Midnight, Texas - Season 2
Exclusive
John Golden Britt/NBC

Our favorite mostly supernatural denizens of Midnight, Texas are back for a second season. Though last season of the NBC  horror show ended with the vanquishing of arch demon Colconnar, not all is well in the out-of-the-way hamlet.

First, there’s a new hotel in town, with ghost sightings even before it opened. Second, something very weird and probably very dangerous is happening with the town’s hero, medium Manfred (Francois Arnaud). When last seen, he took one for the team and swallowed six demons to stop the apocalypse, and for his pains, had black goo dripping from his ear.

Check out the exclusive video below to see more of the “new” Manfred:

We quizzed new showrunners Nicole Snyder and Eric Charmelo, who had written and produced 71 episodes of the beloved horror show Supernatural, about what’s up this season and how the Midnight is changing in Season 2.
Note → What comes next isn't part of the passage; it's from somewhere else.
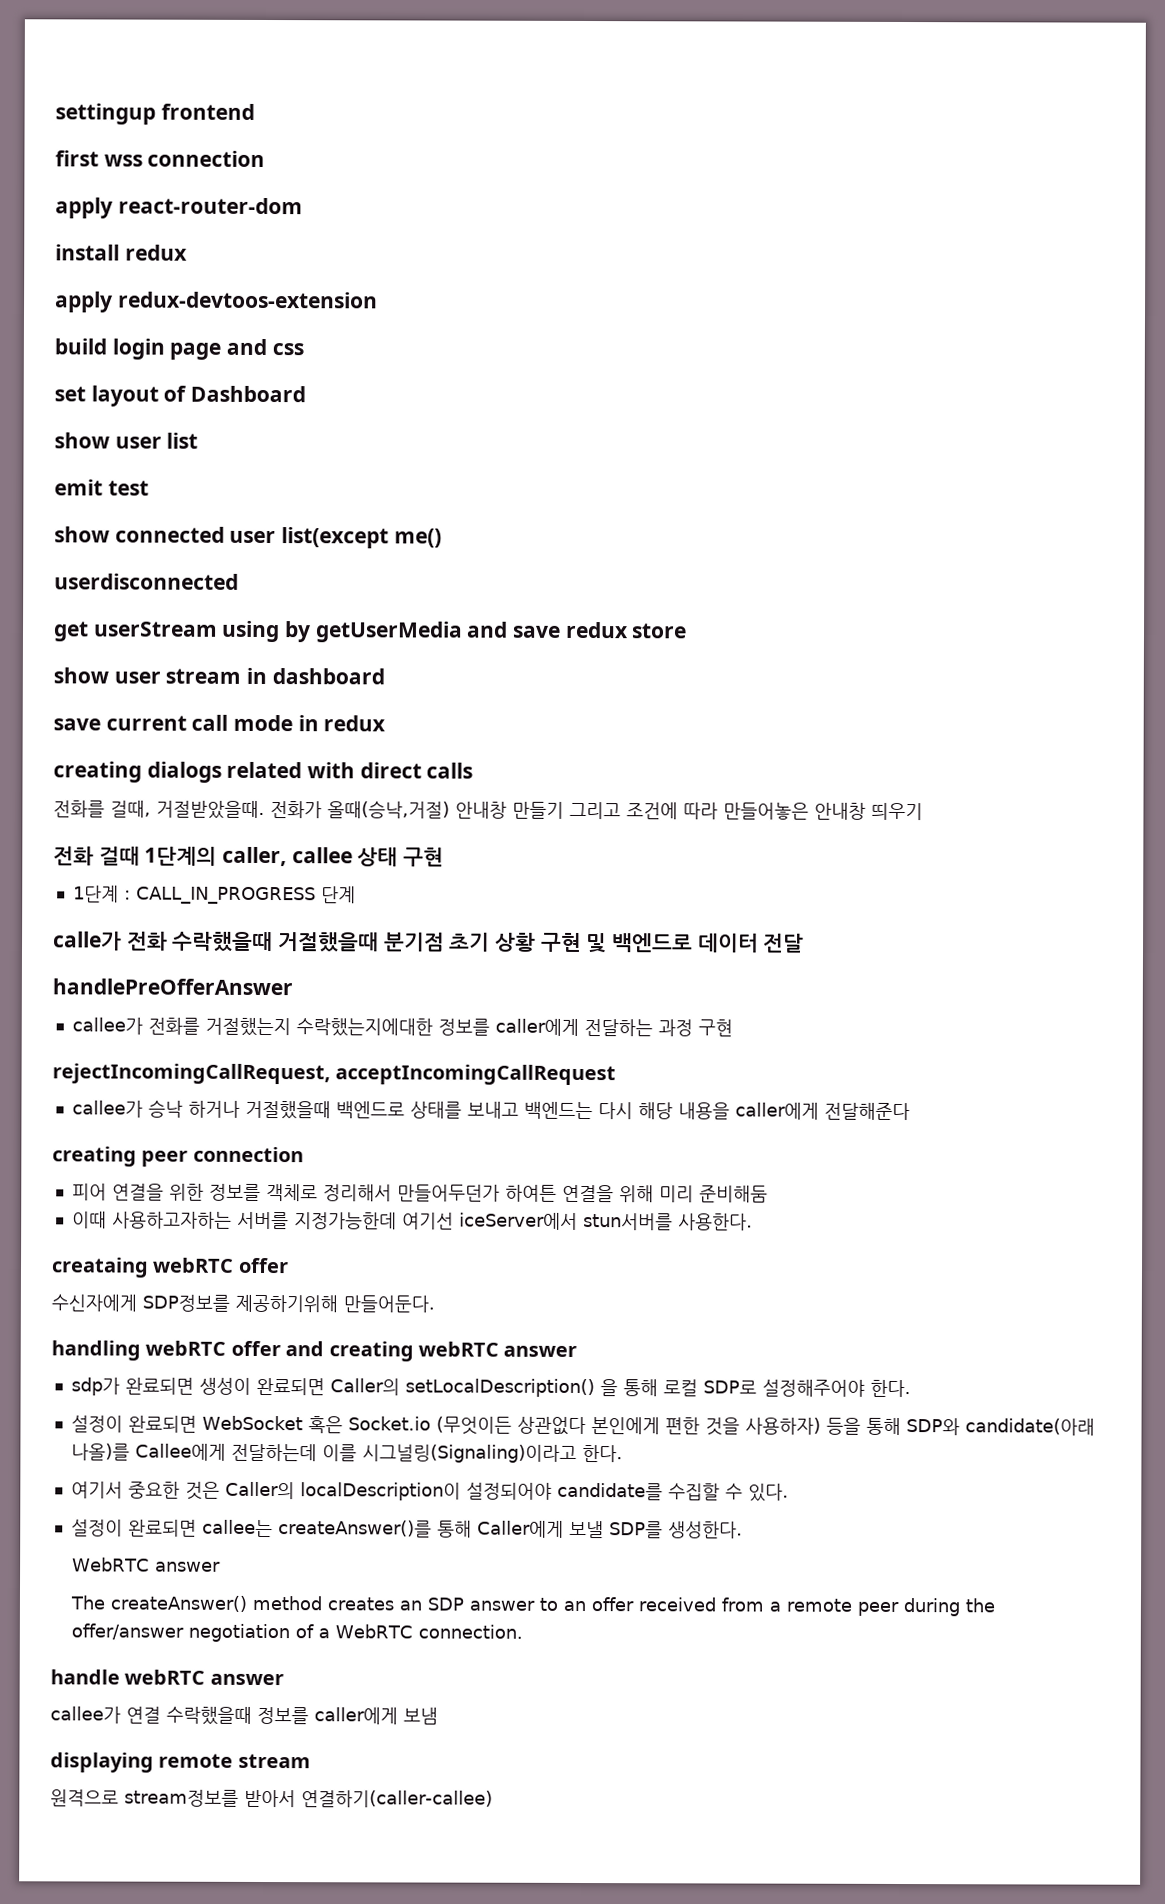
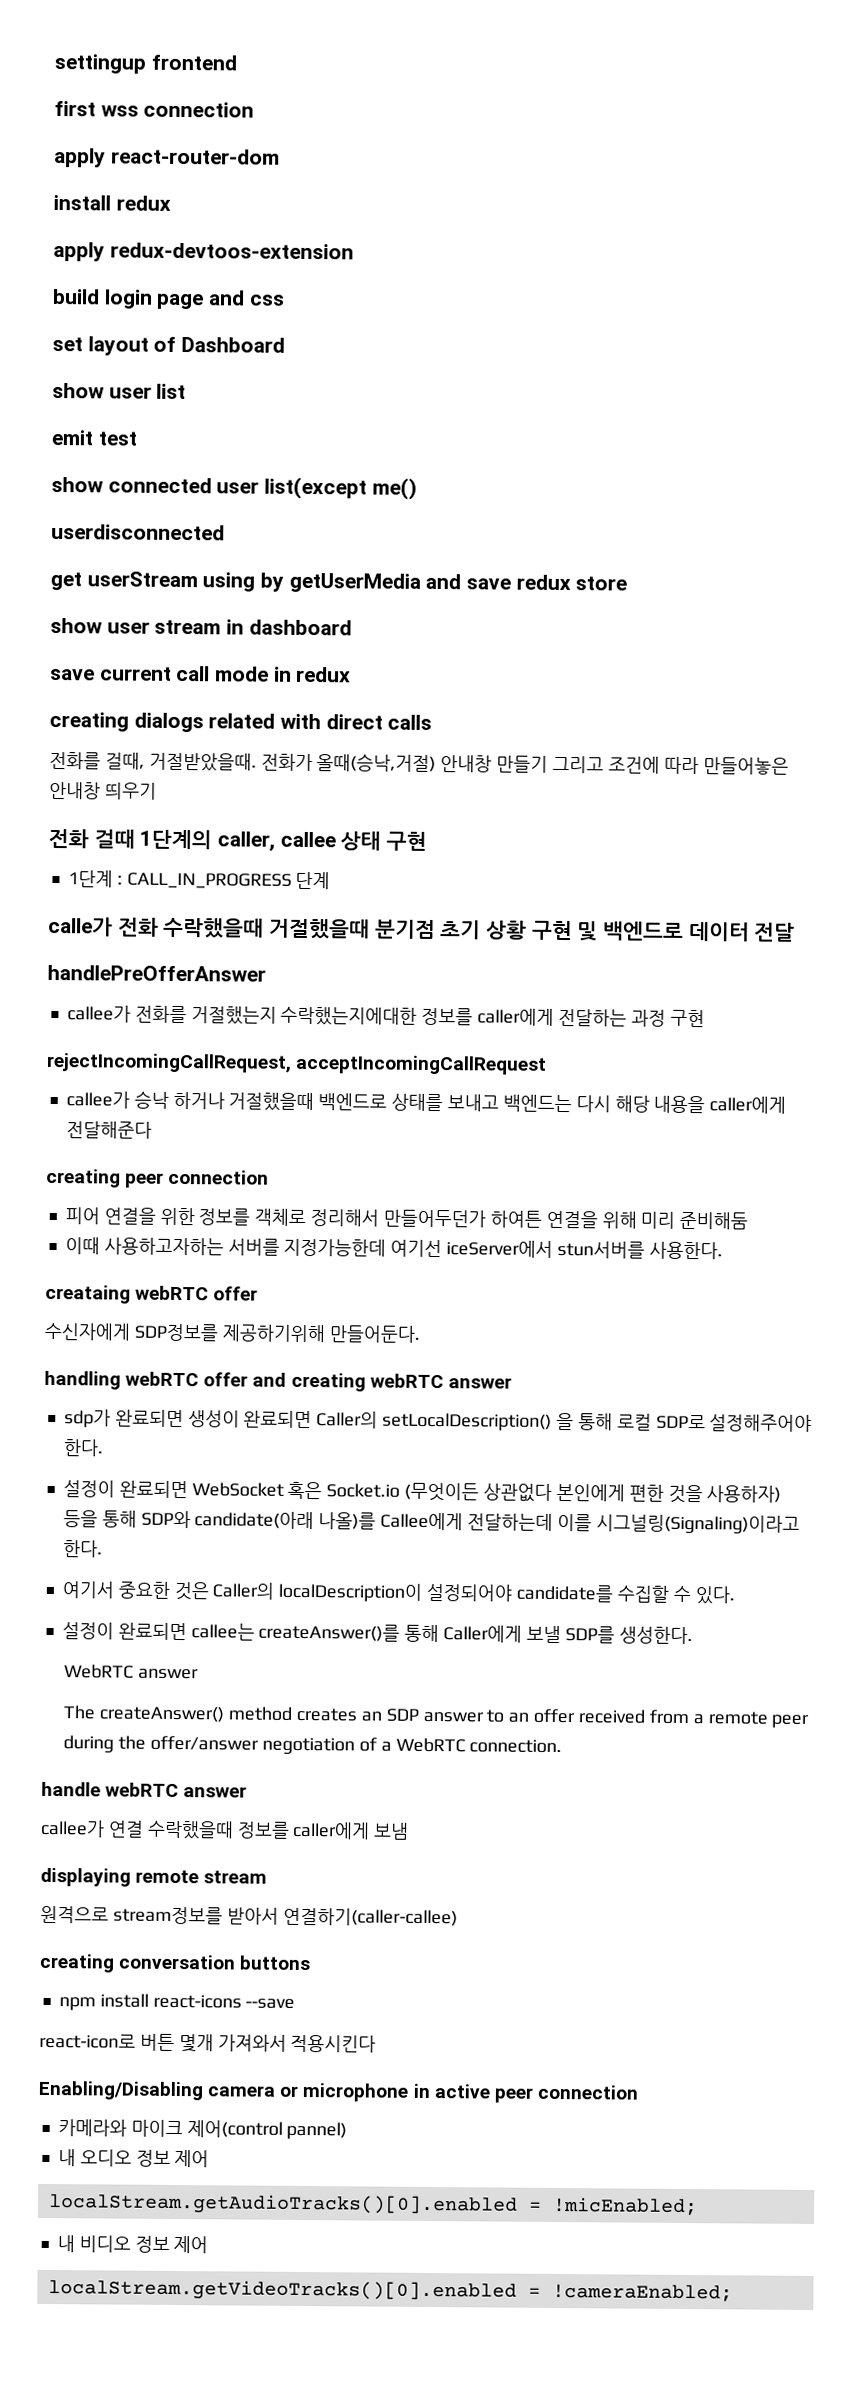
(493, 1799) none -> [39,1953,312,1973] [58,1993,296,2011] [39,2033,377,2053] [38,2080,639,2103] [57,2119,348,2140] [57,2149,210,2168] [47,2193,698,2216] [56,2235,209,2254] [47,2278,733,2302] // creating conversation buttons // npm install react-icons --save // react-icon로 버튼 몇개 가져와서 적용시킨다 // Enabling/Disabling camera or microphone in active peer connection // 카메라와 마이크 제어(control pannel) // 내 오디오 정보 제어 // localStream.getAudioTracks()[0].enabled = !micEnabled; // 내 비디오 정보 제어 // localStream.getVideoTracks()[0].enabled = !cameraEnabled;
So what’s up with Manfred in this clip as the season opens?

Nicole Snyder: The black goo  is what we call demon cancer or demon residue and it’s starting to affect how he think and how it feels.  He suddenly has murderous intentions and a need to wear underwear and boots in public.

He may be murderous, but he definitely looks hot.

Eric Charmelo: Every one is hotter this season, because no one’s in clothes!

You also have, early on in the season premiere, almost a montage of all the show’s lovers at their most romantic. Do those couples last a while?

Snyder: The season starts strong in the honeymoon phase, but there’s quickly trouble in paradise for everyone.

Charmelo: Not only will some of their relationships not survive, but some of the characters won’t survive either.

Main characters?

Charmelo:  It’s a blood bath this season. No one is safe, truly.

Snyder: We come into shows and we kill people. It’s what we’re known for.

Charmelo: It keeps the actors on their toes. But the good news is that on a supernatural show just because somebody dies, it doesn’t mean that they’re gone forever.

How different is the show’s tone this season with you as the new showrunners?

Snyder: It’s definitely our mandate coming on board to make it sexier, soapier, more salacious. We really tried to do more scary as well.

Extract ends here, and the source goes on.